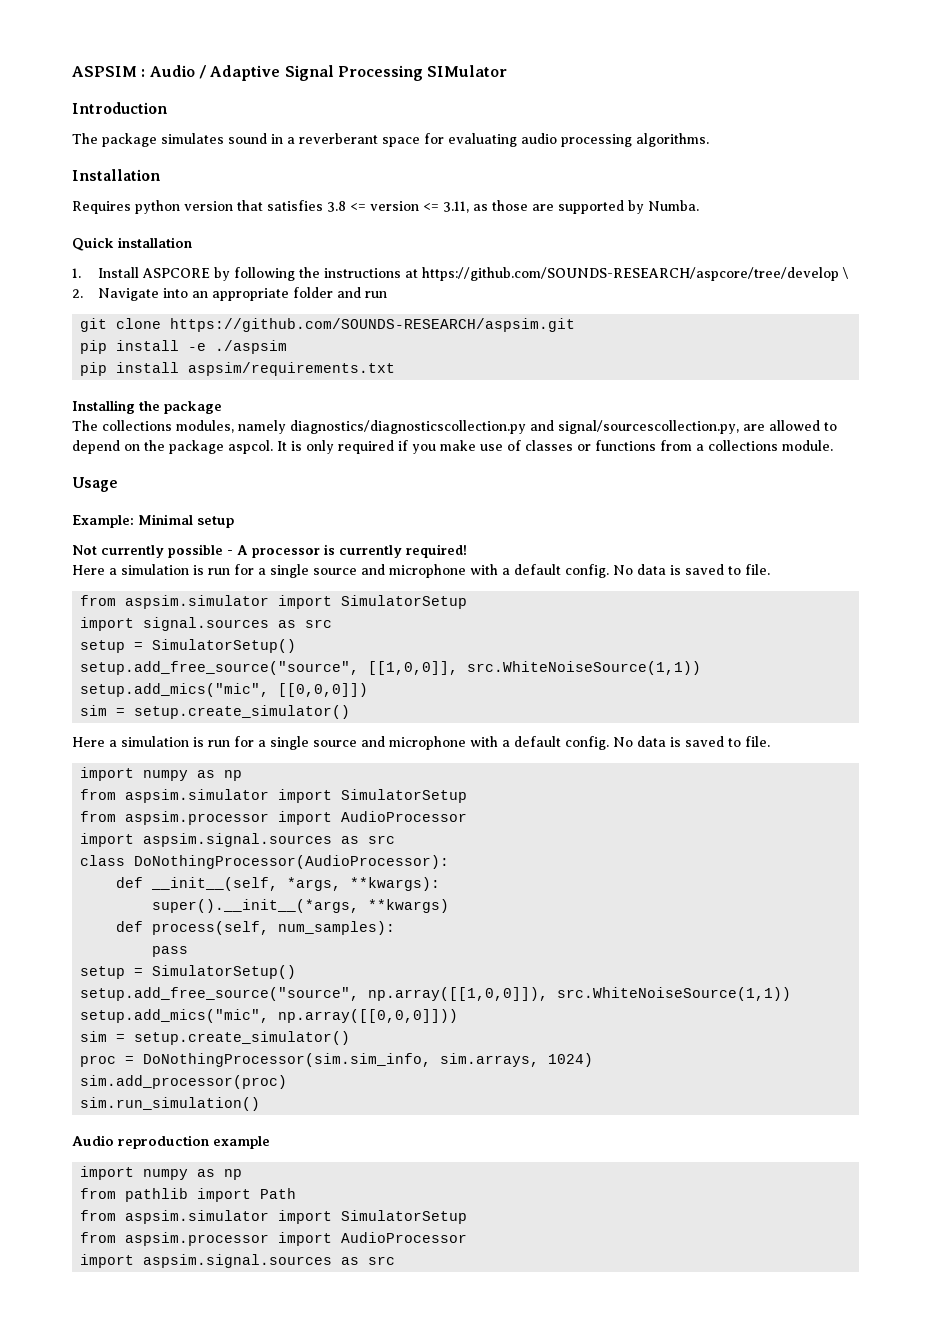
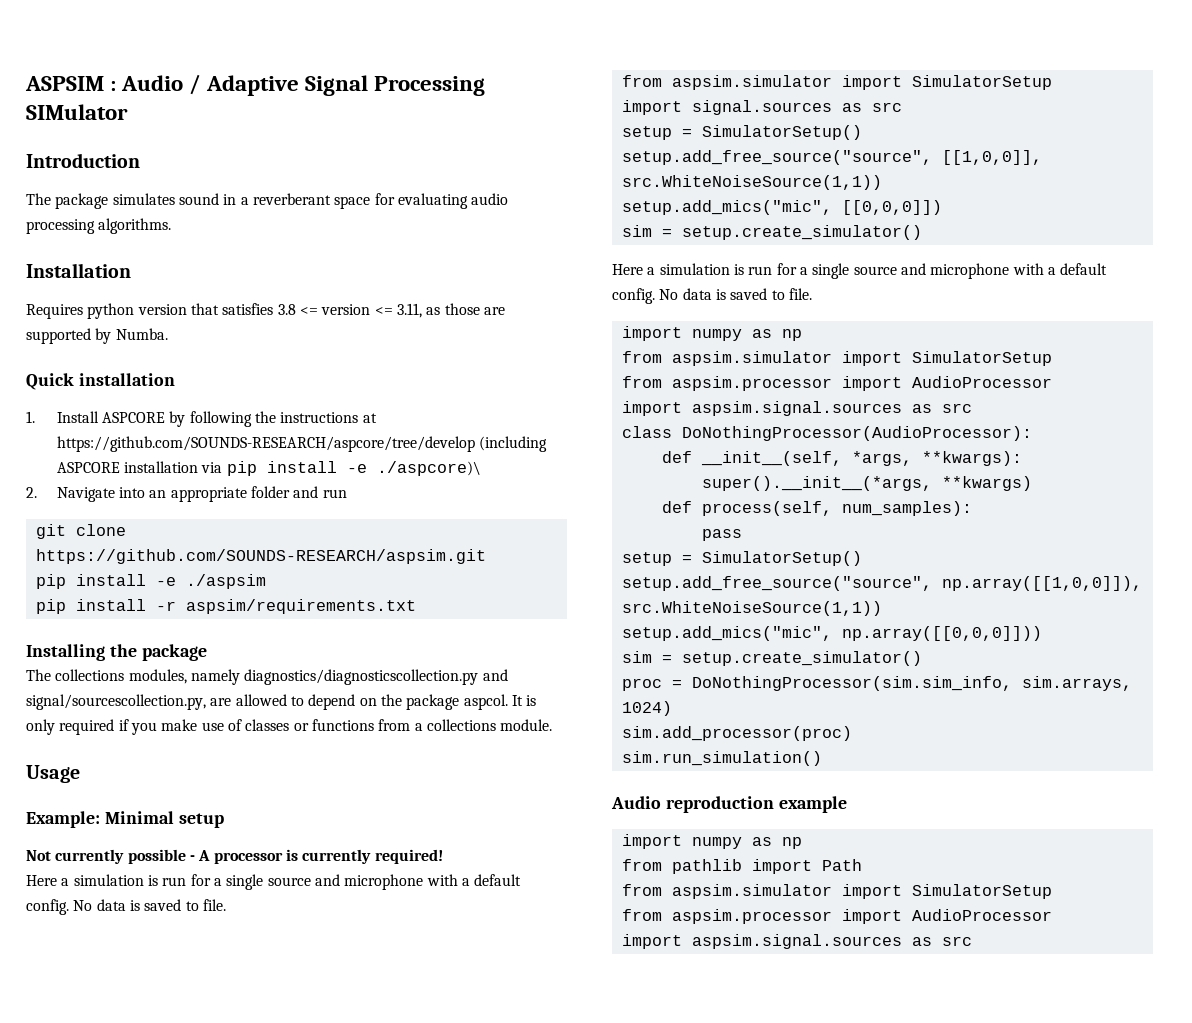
- 1. Install ASPCORE by following the instructions at https://github.com/SOUNDS-RESEARCH/aspcore/tree/develop \
+ 1. Install ASPCORE by following the instructions at https://github.com/SOUNDS-RESEARCH/aspcore/tree/develop (including ASPCORE installation via pip install -e ./aspcore)\
- pip install aspsim/requirements.txt
+ pip install -r aspsim/requirements.txt

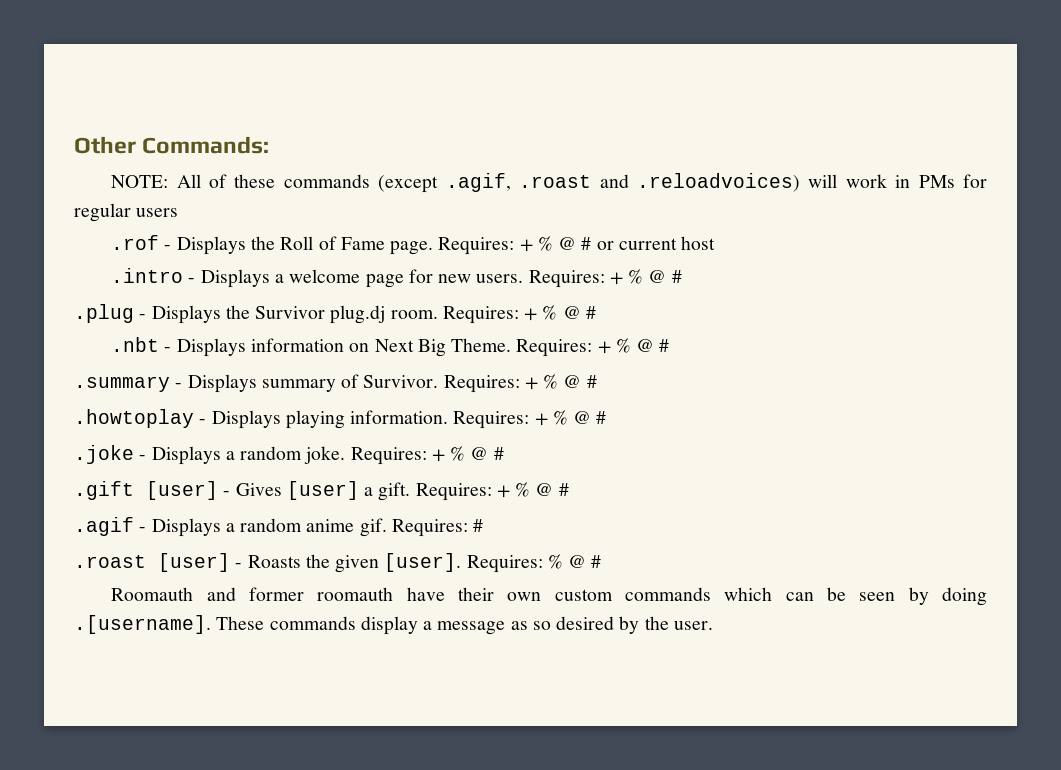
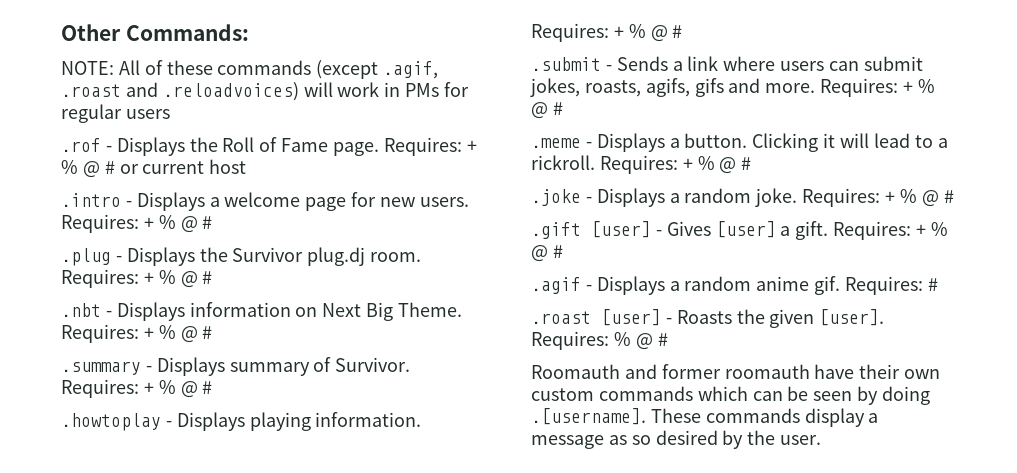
+ .submit - Sends a link where users can submit jokes, roasts, agifs, gifs and more. Requires: + % @ #
+ .meme - Displays a button. Clicking it will lead to a rickroll. Requires: + % @ #

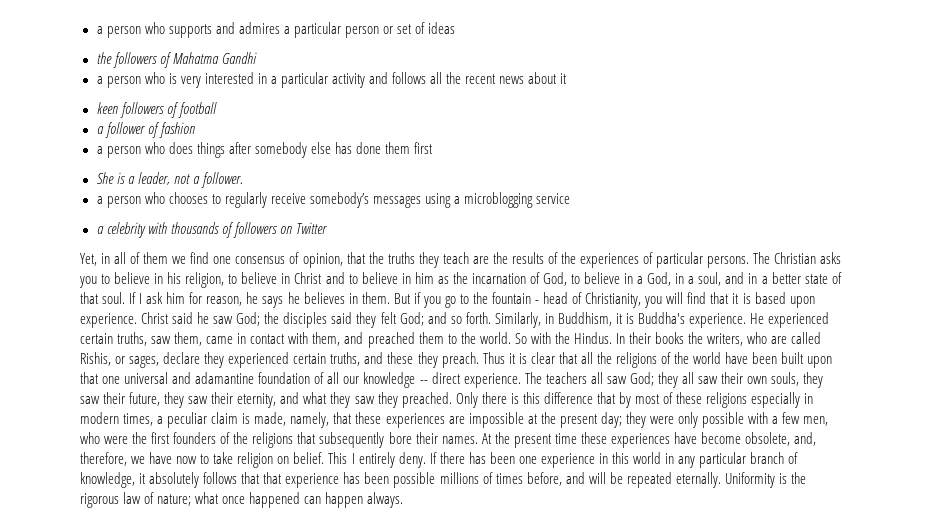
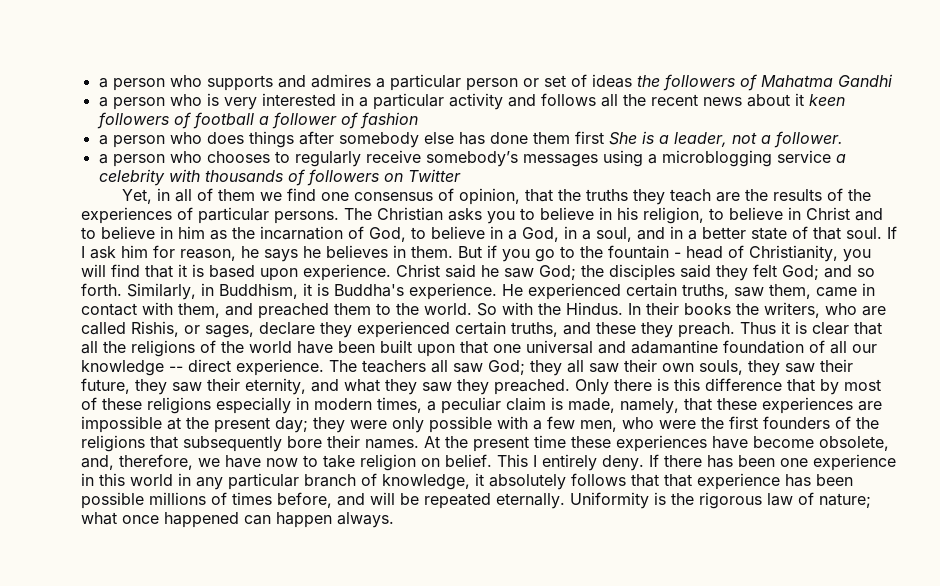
- a person who supports and admires a particular person or set of ideas
- the followers of Mahatma Gandhi
+ a person who supports and admires a particular person or set of ideas the followers of Mahatma Gandhi
- a person who is very interested in a particular activity and follows all the recent news about it
- keen followers of football
- a follower of fashion
+ a person who is very interested in a particular activity and follows all the recent news about it keen followers of football a follower of fashion
- a person who does things after somebody else has done them first
- She is a leader, not a follower.
+ a person who does things after somebody else has done them first She is a leader, not a follower.
- a person who chooses to regularly receive somebody’s messages using a microblogging service
- a celebrity with thousands of followers on Twitter
+ a person who chooses to regularly receive somebody’s messages using a microblogging service a celebrity with thousands of followers on Twitter

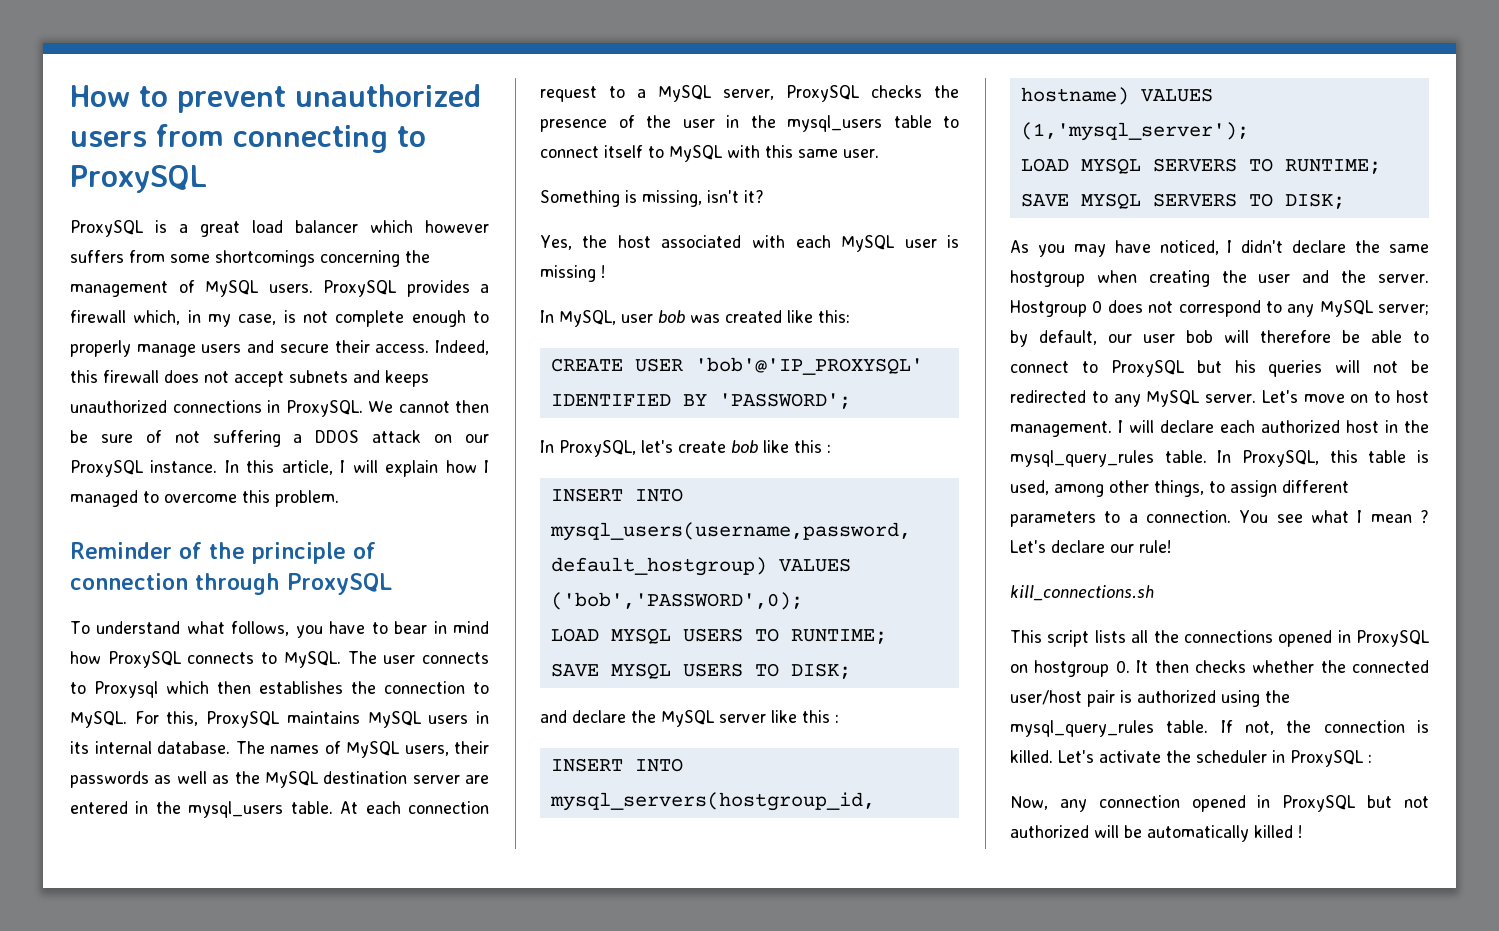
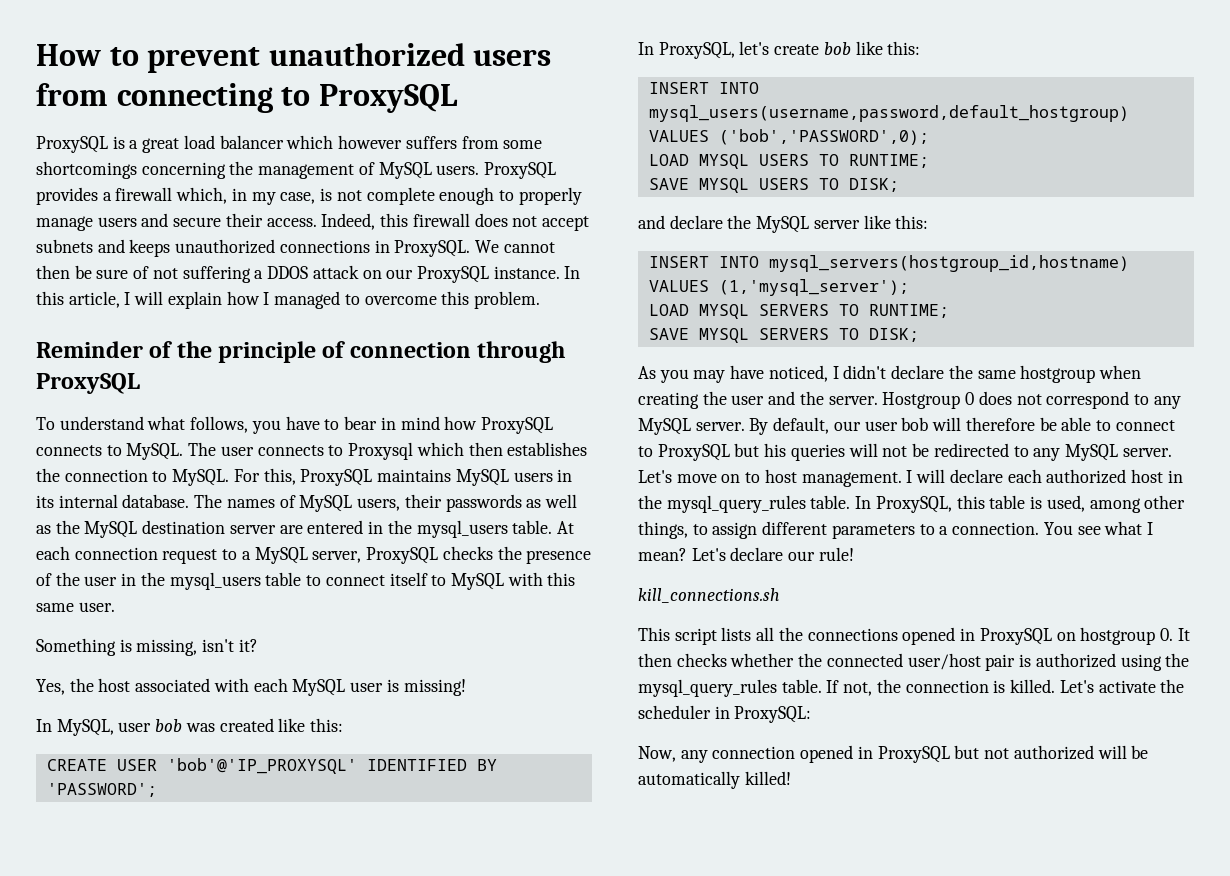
- Yes, the host associated with each MySQL user is missing !
+ Yes, the host associated with each MySQL user is missing!
- In ProxySQL, let's create bob like this :
+ In ProxySQL, let's create bob like this:
- and declare the MySQL server like this :
+ and declare the MySQL server like this:
- Hostgroup 0 does not correspond to any MySQL server; by default, our user bob will therefore be able to connect to ProxySQL but his queries will not be redirected to any MySQL server.
+ Hostgroup 0 does not correspond to any MySQL server. By default, our user bob will therefore be able to connect to ProxySQL but his queries will not be redirected to any MySQL server.
- You see what I mean ?
+ You see what I mean?
- Let's activate the scheduler in ProxySQL :
+ Let's activate the scheduler in ProxySQL:
- Now, any connection opened in ProxySQL but not authorized will be automatically killed !
+ Now, any connection opened in ProxySQL but not authorized will be automatically killed!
━━━━
Begin at the first line of the records and please reproduce every line exactly through the one containing "- pip install aspsim/requirements.txt", leaving all pictures out.

- 1. Install ASPCORE by following the instructions at https://github.com/SOUNDS-RESEARCH/aspcore/tree/develop \
+ 1. Install ASPCORE by following the instructions at https://github.com/SOUNDS-RESEARCH/aspcore/tree/develop (including ASPCORE installation via pip install -e ./aspcore)\
- pip install aspsim/requirements.txt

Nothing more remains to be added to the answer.